In the 13th century, power over Sicily went to Karl of Anjou (FR. Charles d'Anjou), ruthlessly suppressing any rebellion. The French gained widespread hatred after the execution of the last heir to the Hohenstaufen dynasty - Prince Conradin. When Karl of Anjou began to distribute Sicilian land ownership (along with the peasants) to the members of his dynasty, the patience of the people was exhausted.

The ringing of the bell, calling the believers for evening throughout Sicily, was a signal for rebellion. Sicilian rebels and the crown of Aragon, led by Giovanni di Procida, came up with the slogan: "Death to all the French!". The battles were so fierce that in a few weeks all the French were slaughtered on the island.

Spanish government

The crown passed to the Spanish emperor Pedro III of Aragon (Pietro III d'Aragon), which sponsored the anti-French uprising.

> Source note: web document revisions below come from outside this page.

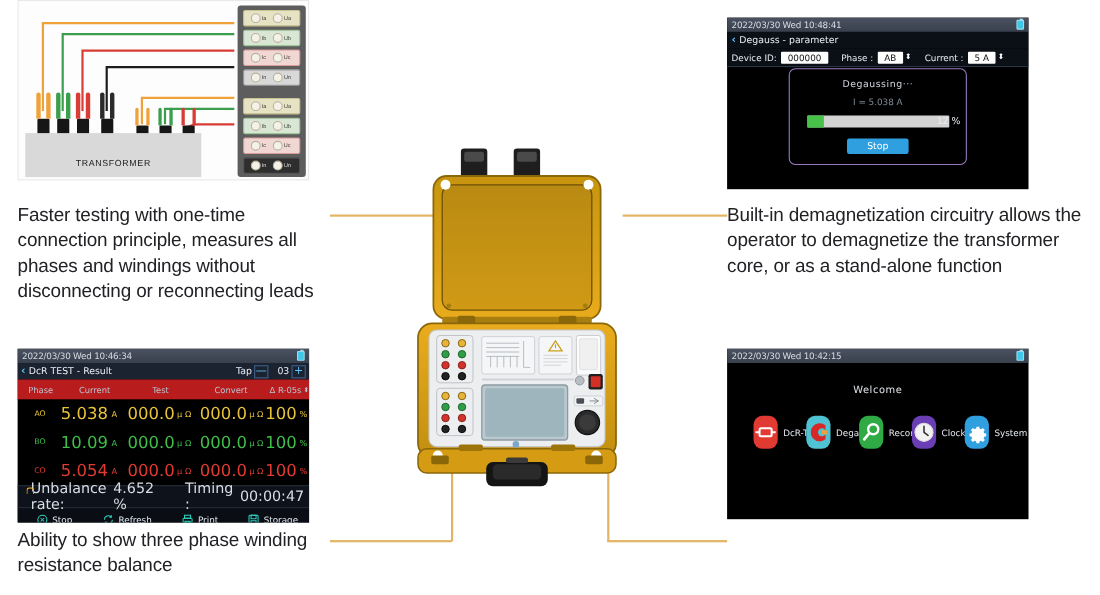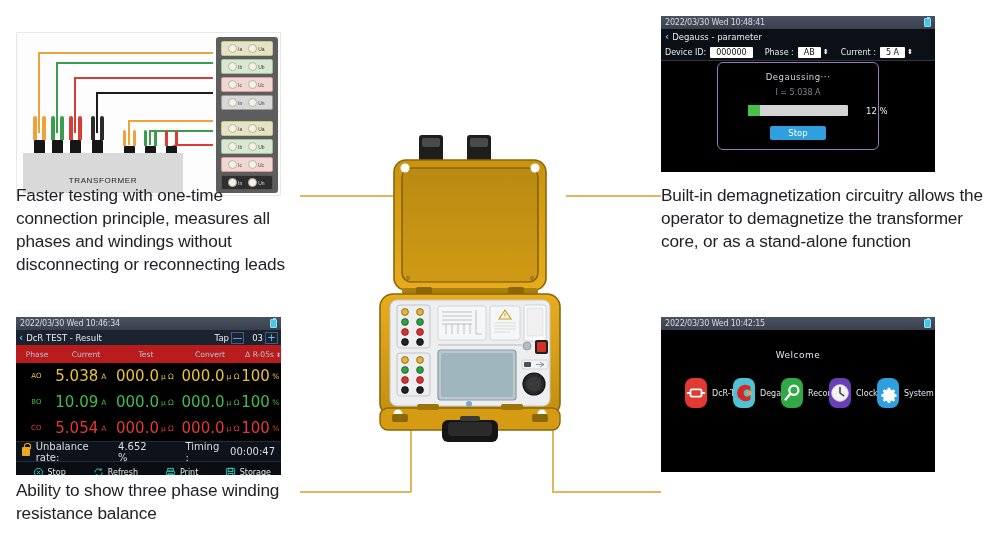"12 %" #deg .bar { width: 100px -> 129px }
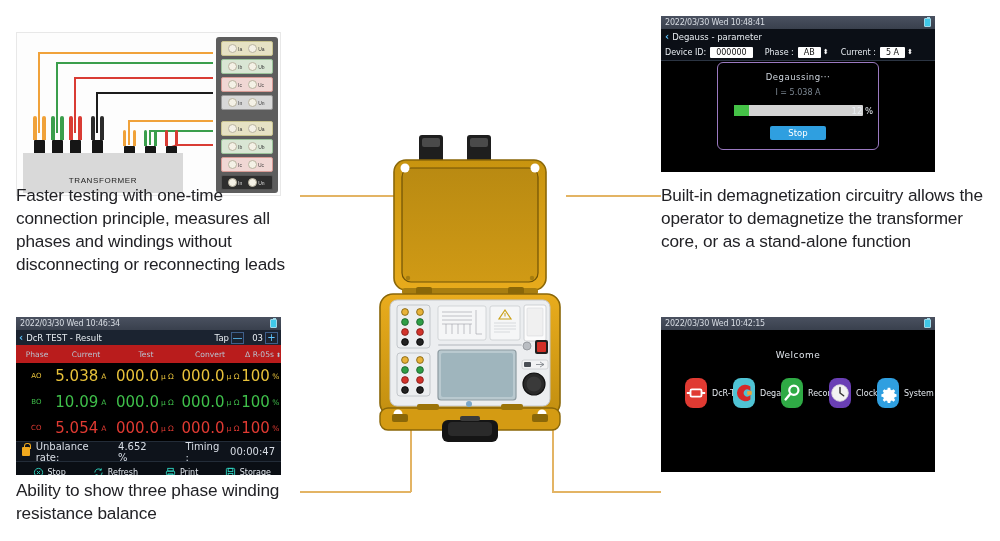"TRANSFORMER" #diagram { top: 32px -> 0 }
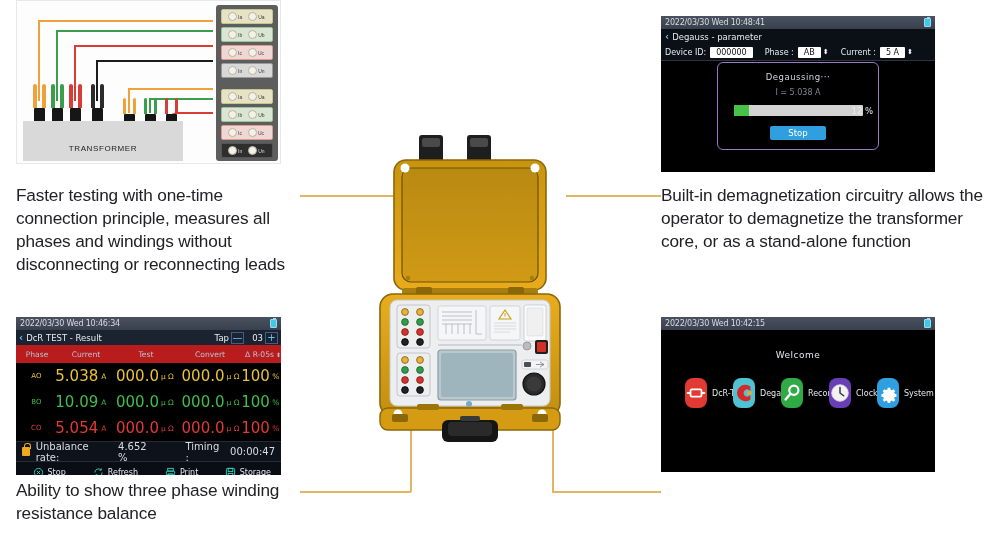"Unbalance rate:" #dcr .infobar { font-size: 10px -> 13px }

The influence of the Spanish king was not enough to achieve the collapse of the entire Sicilian kingdom. And since Pedro III openly refused to recognize the pope's suzerainty, a black streak began for the Sicilians.

In 1799, power went to Ferdinand IV (Ferdinando IV) - the representative of the Bourbon dynasty. Ferdinand IV tried to unite Naples and Sicily, which caused massive protests. In 1847, a large-scale revolt began in Palermo, which quickly grew into an uprising throughout the state. In 1848, royal power was overthrown and an interim government led by parliament was established.

Italian period

Palermo became part of Italy in 1860 after Giuseppe Garibaldi achieved the final collapse of the Kingdom of the two Sicilies.

The Italian period brought the city long-awaited peace. The world was broken only once - during the Second World War, aerial bombardment damaged the old part of the city.

Modern Palermo is a quiet haven of affordable relaxation. The city welcomes tourists from all over the world, demonstrating amazing architectural monuments of its great history.

Watch the video: Sicily: Palermo with Sarah Murdoch. Rick Steves Travel Talks (December 2019).